Direction-of-Voice (DoV) Estimation for Intuitive Speech Interaction with Smart Device Ecosystems (PDF)


Welcome to my first paper!

If you've perused my page at all, you'll know that I've always worked on human interface type things. However, this research was the first time I was able to put a name to the type of things that interested me, and I learned a ton of other stuff in the process as well.

Earlier this year (2020), I started working with PhD student Karan Ahuja at Figlab on an audio paper. While previous researchers had determined a sound's direction-of-arrival from a microphone array, nobody had been able to determine if the sound's speaker was facing the mic array without adding multiple microphones around a room.

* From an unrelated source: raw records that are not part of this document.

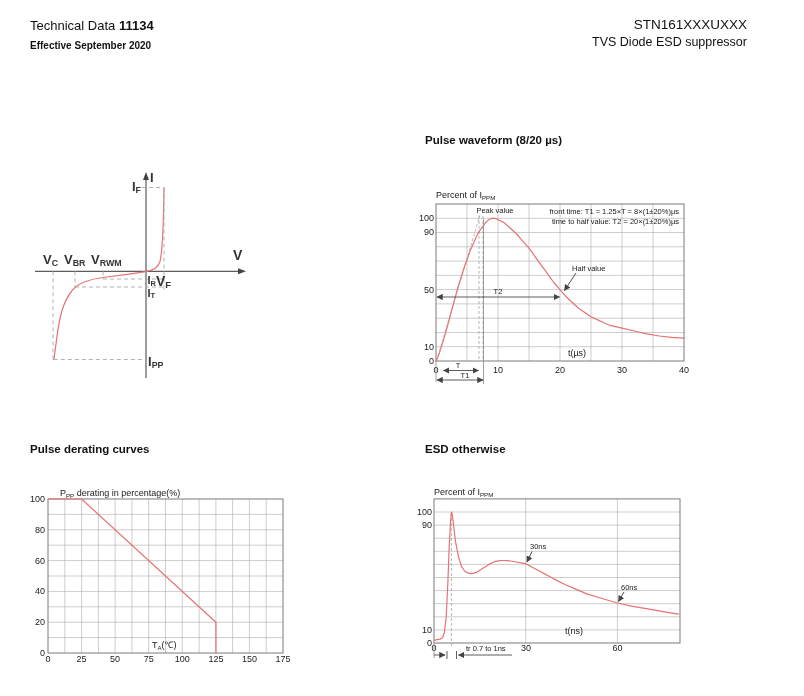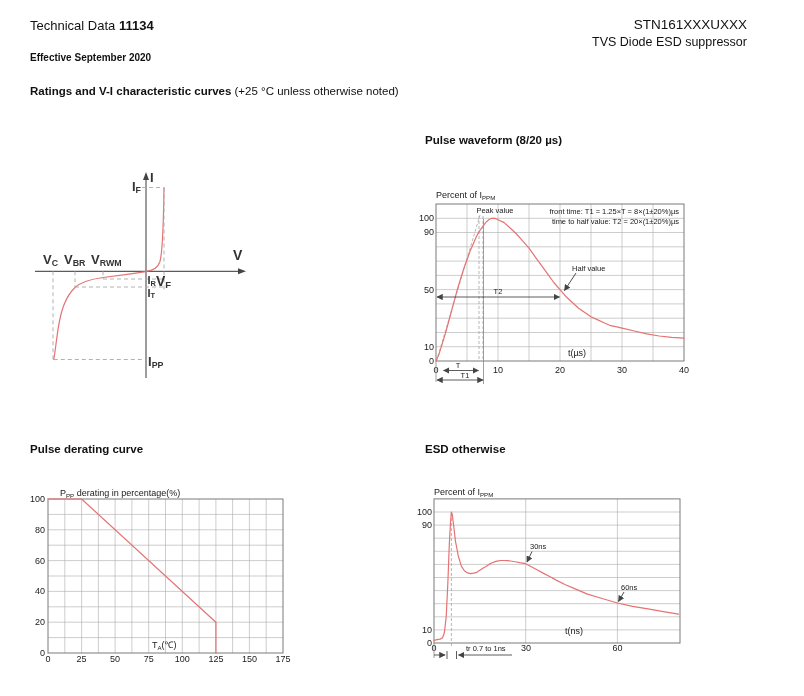--- a/index.html
+++ b/index.html
@@ -8,7 +8,7 @@
   .hleft{position:absolute;left:30px;top:18px;}
   .hl1{font-size:13px;}
   .hl1 .num{font-weight:bold;}
-  .hl2{font-size:10px;font-weight:bold;margin-top:19px;}
+  .hl2{font-size:10px;font-weight:bold;margin-top:7px;}
   .hright{position:absolute;right:57px;top:17px;text-align:right;margin-left:48px;}
   .hr1{font-size:13.5px;}
   .hr2{font-size:12.5px;margin-top:3px;}

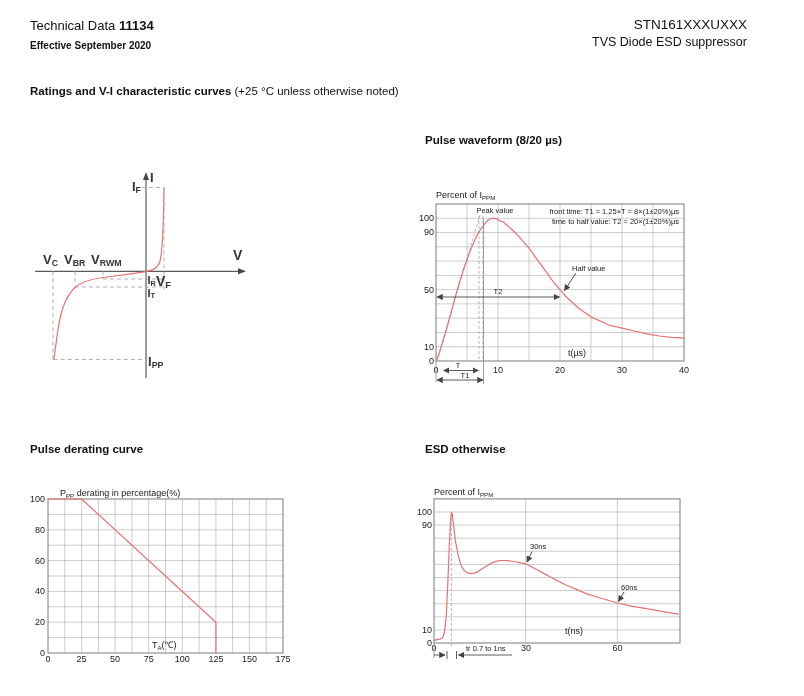--- a/index.html
+++ b/index.html
@@ -57,9 +57,6 @@
     <div class="hr2">TVS Diode ESD suppressor</div>
   </div>
 
-  <div class="ratings">
-    <b>Ratings and V-I characteristic curves</b><span> (+25 °C unless otherwise noted)</span>
-  </div>
 
   <div class="chart-title" style="left:425px;top:134px">Pulse waveform (8/20 µs)</div>
   <div class="chart-title" style="left:30px;top:443px">Pulse derating curve</div>

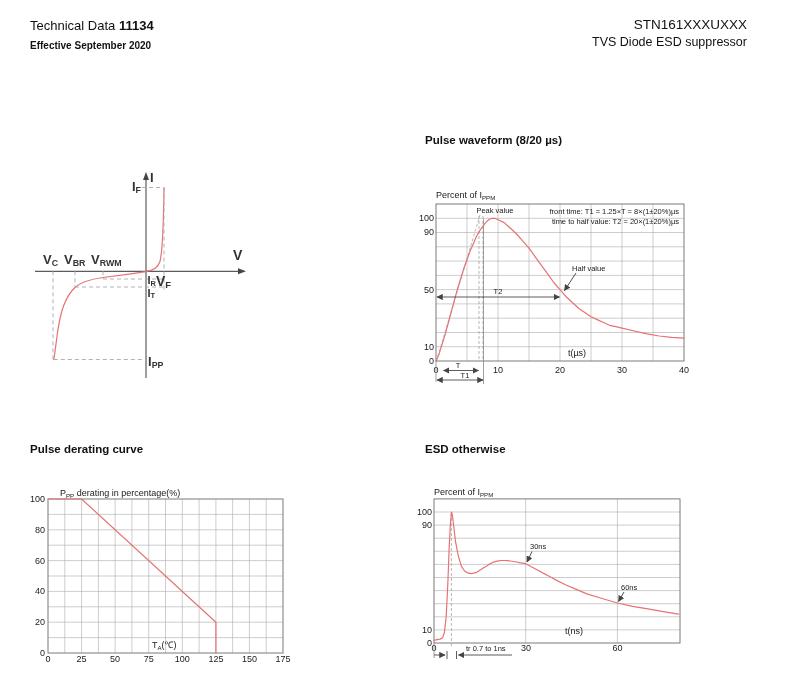--- a/index.html
+++ b/index.html
@@ -59,7 +59,7 @@
 
 
   <div class="chart-title" style="left:425px;top:134px">Pulse waveform (8/20 µs)</div>
-  <div class="chart-title" style="left:30px;top:443px">Pulse derating curve</div>
+  <div class="chart-title" style="left:30px;top:443px">Pulse derating curves</div>
   <div class="chart-title" style="left:425px;top:443px">ESD otherwise</div>
 
   <svg class="fig" style="left:30px;top:160px" width="230" height="230" viewBox="0 0 230 230">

Application-wise, if this were your smart home device, and it could know where you were speaking from, it’d be able to respond directly when it knew you were speaking to it. This could remove wakewords like “Hey assistant,” allowing users to just speak to their smart devices as if it were just another person in the room.

If you want to find out more about how we did it, just check out the paper here!

In the process, I learned a lot: audio data, Processing, data processing, Tkinter, PyQT, sockets, FFTs, scipy, UI design, data collection, data cleaning, running user studies, and the basics of HCI research. Wow! Truly a great project, and the first major one I've finished.